From the data that follows, print exactly the lines starting at the one containing "(246, 438) none" and ending at the one containing "(676, 616) none"; include both of them and nothing more.

[Dataset items]
[Start of Attachment]

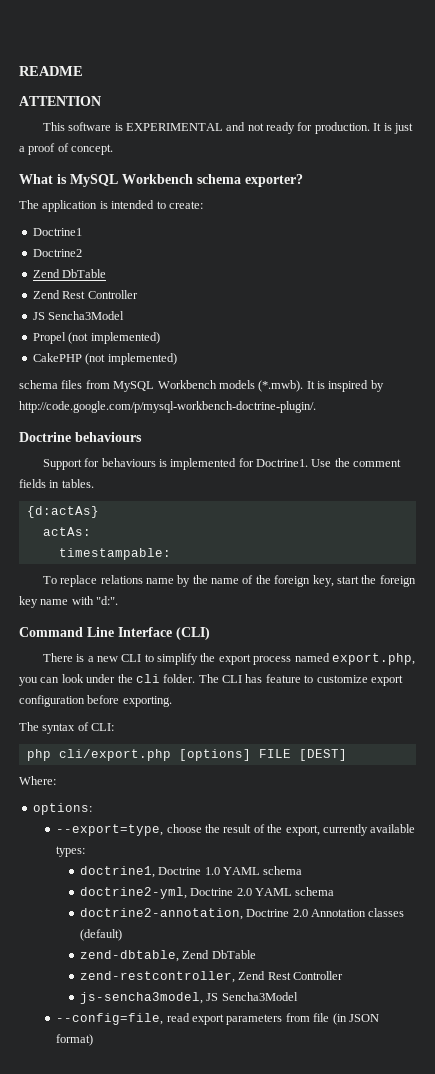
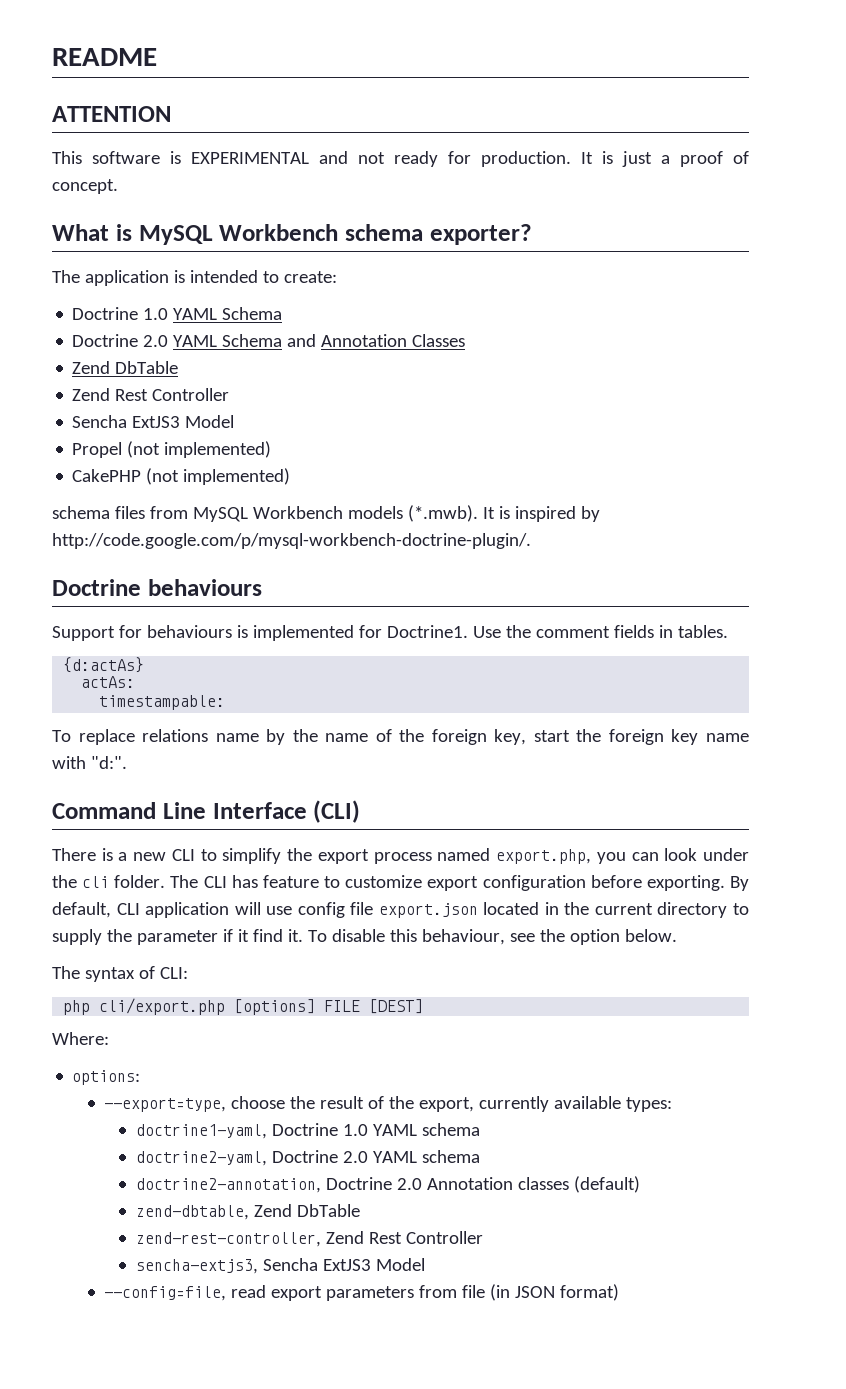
[32,228,82,236] [32,249,82,257] Doctrine1 // Doctrine2 -> [72,307,283,320] [72,334,466,347] Doctrine 1.0 YAML Schema // Doctrine 2.0 YAML Schema and Annotation Classes
[32,311,125,320] JS Sencha3Model -> [72,415,235,428] Sencha ExtJS3 Model
(172, 701) none -> [730,876,749,891] [52,902,750,918] [52,929,677,945] By default, CLI application will use config file export.json located in the current directory to supply the parameter if it find it. To disable this behaviour, see the option below.
[79,866,155,878] doctrine1, -> [136,1124,268,1139] doctrine1-yaml,
[79,887,187,899] doctrine2-yml, -> [136,1151,268,1166] doctrine2-yaml,
[79,971,344,983] [79,992,298,1004] zend-restcontroller, Zend Rest Controller // js-sencha3model, JS Sencha3Model -> [136,1231,484,1247] [136,1258,426,1274] zend-rest-controller, Zend Rest Controller // sencha-extjs3, Sencha ExtJS3 Model

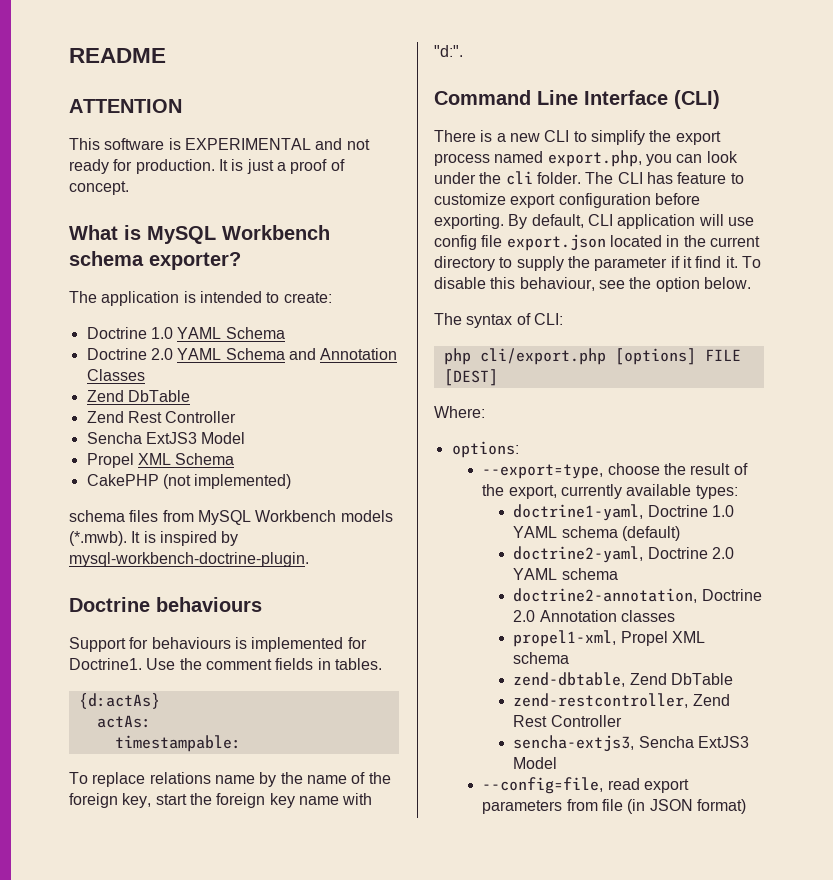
[127,441,272,458] (not implemented) -> [137,453,235,465] XML Schema
[52,533,531,549] http://code.google.com/p/mysql-workbench-doctrine-plugin/. -> [69,552,309,567] mysql-workbench-doctrine-plugin.
(481, 1129) none -> [622,526,681,541] (default)
[574,1176,641,1193] (default) -> [513,630,706,647] [513,652,570,664] // propel1-xml, Propel XML schema
[136,1232,322,1247] zend-rest-controller, -> [513,693,689,708] zend-restcontroller,

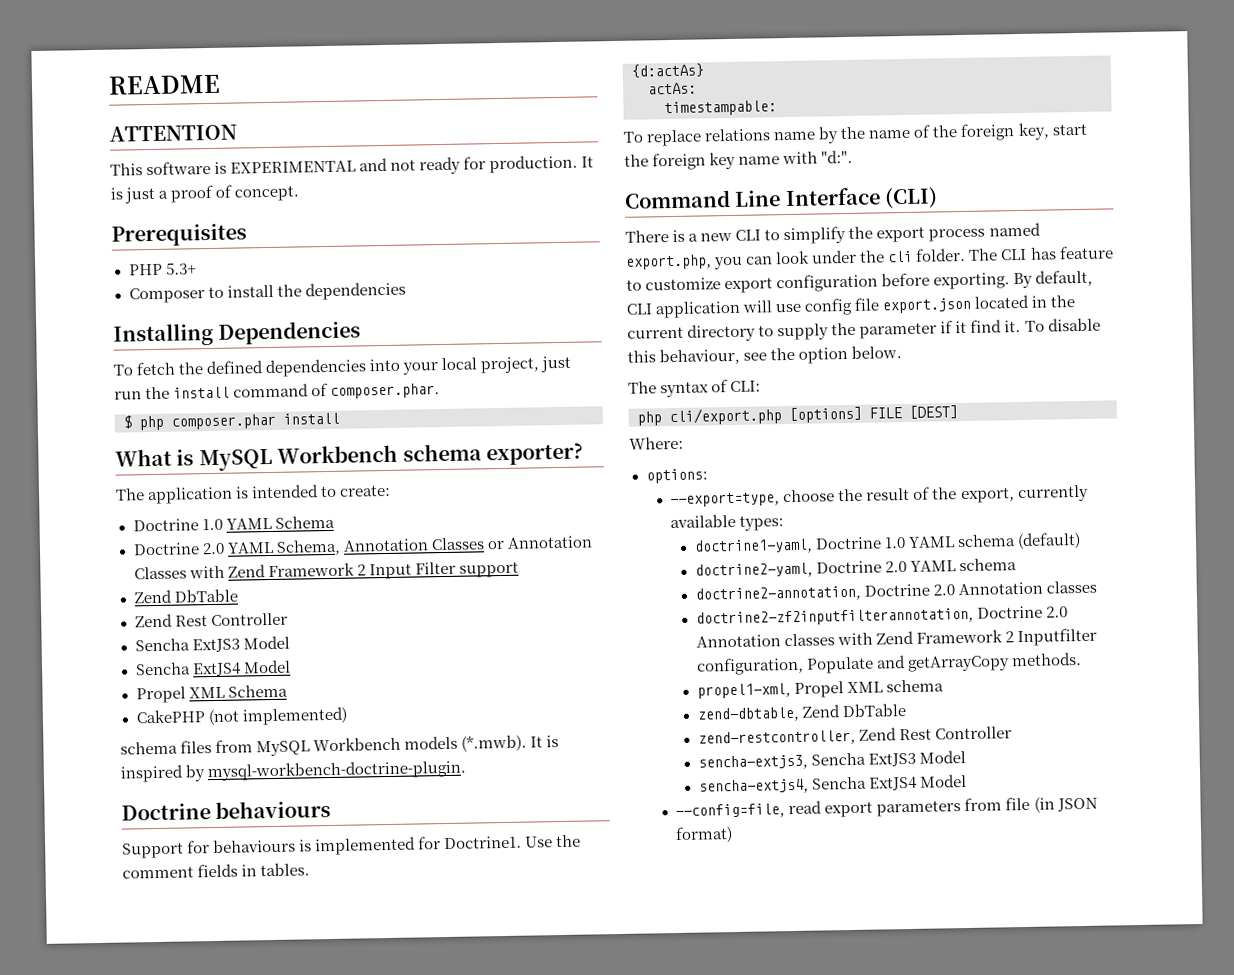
(129, 188) none -> [111,223,247,247] [128,262,197,276] [128,281,406,304] [113,320,362,347] [113,355,572,378] [114,382,441,400] [123,412,340,431] // Prerequisites // PHP 5.3+ // Composer to install the dependencies // Installing Dependencies // To fetch the defined dependencies into your local project, just run the install command of composer.phar. // $ php composer.phar install
[225,348,398,360] [86,369,145,381] Schema and Annotation Classes -> [275,535,593,556] [133,561,519,580] Schema, Annotation Classes or Annotation Classes with Zend Framework 2 Input Filter support
(246, 438) none -> [134,659,291,677] // Sencha ExtJS4 Model
(676, 616) none -> [695,605,1068,627] [695,627,1098,648] [695,651,1083,676] // doctrine2-zf2inputfilterannotation, Doctrine 2.0 Annotation classes with Zend Framework 2 Inputfilter configuration, Populate and getArrayCopy methods.
(558, 763) none -> [698,773,968,795] // sencha-extjs4, Sencha ExtJS4 Model

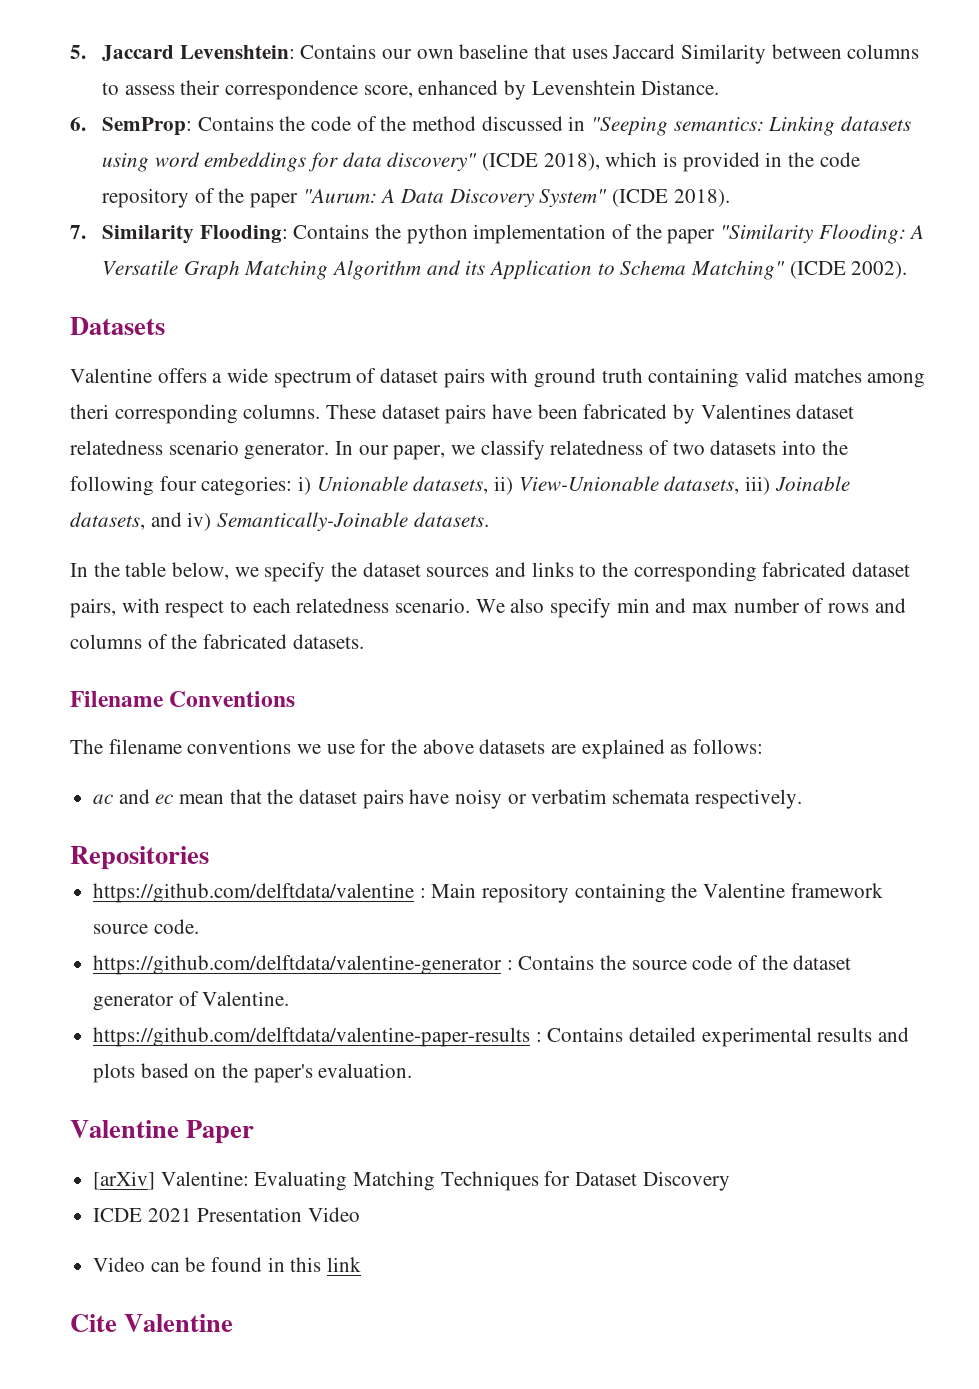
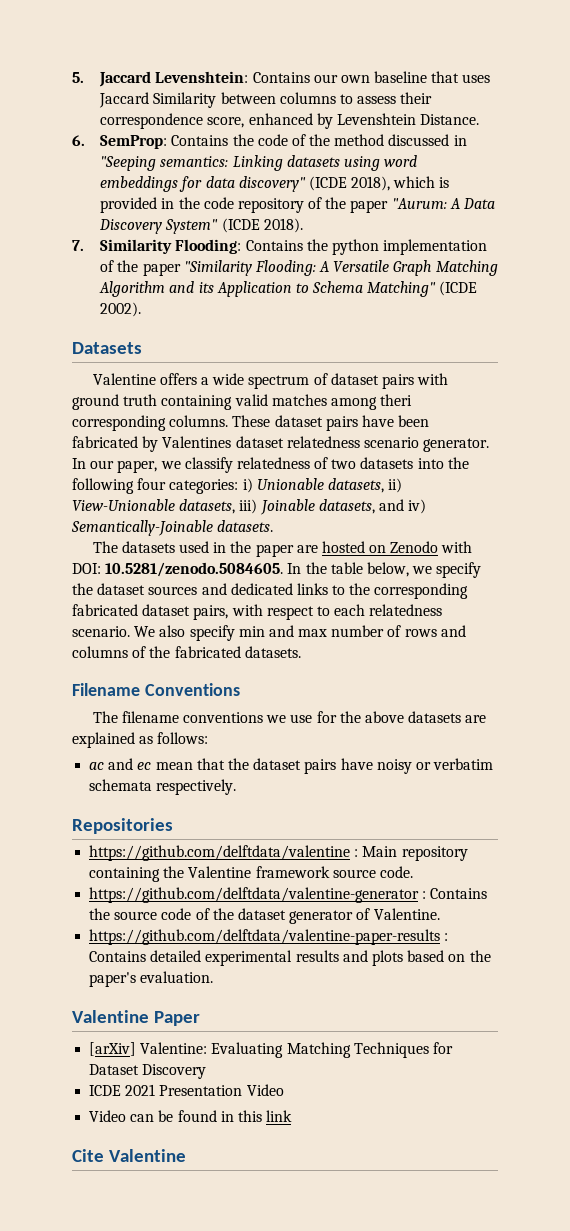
(489, 519) none -> [92,541,473,557] [72,562,284,577] The datasets used in the paper are hosted on Zenodo with DOI: 10.5281/zenodo.5084605.
(527, 569) none -> [230,583,293,595] dedicated

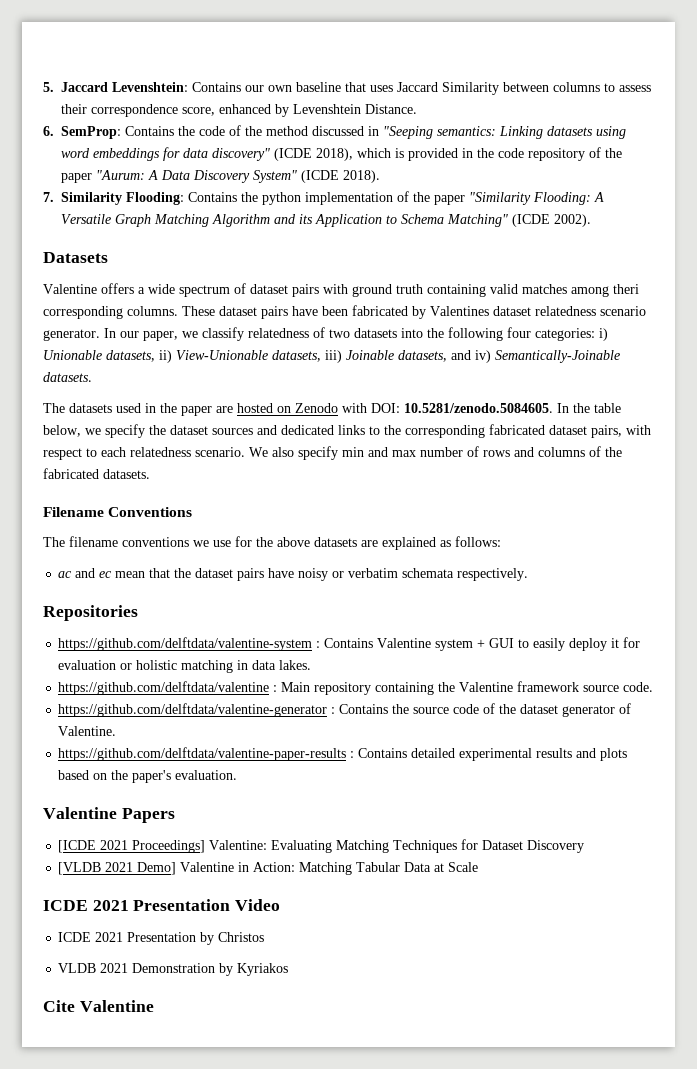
(173, 826) none -> [58,637,641,651] [58,660,312,673] // https://github.com/delftdata/valentine-system : Contains Valentine system + GUI to easily deploy it for evaluation or holistic matching in data lakes.
[154,1011,201,1026] [89,1042,137,1056] Paper // [arXiv] -> [121,808,175,823] [58,840,206,853] Papers // [ICDE 2021 Proceedings]
[89,1084,284,1096] [89,1110,293,1122] ICDE 2021 Presentation Video // Video can be found in this link -> [58,862,479,875] [43,899,281,911] [58,932,265,945] [58,963,289,976] [VLDB 2021 Demo] Valentine in Action: Matching Tabular Data at Scale // ICDE 2021 Presentation Video // ICDE 2021 Presentation by Christos // VLDB 2021 Demonstration by Kyriakos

[End of Attachment]

## RESPONSE BELOW
(246, 438) none -> [134,659,291,677] // Sencha ExtJS4 Model
(676, 616) none -> [695,605,1068,627] [695,627,1098,648] [695,651,1083,676] // doctrine2-zf2inputfilterannotation, Doctrine 2.0 Annotation classes with Zend Framework 2 Inputfilter configuration, Populate and getArrayCopy methods.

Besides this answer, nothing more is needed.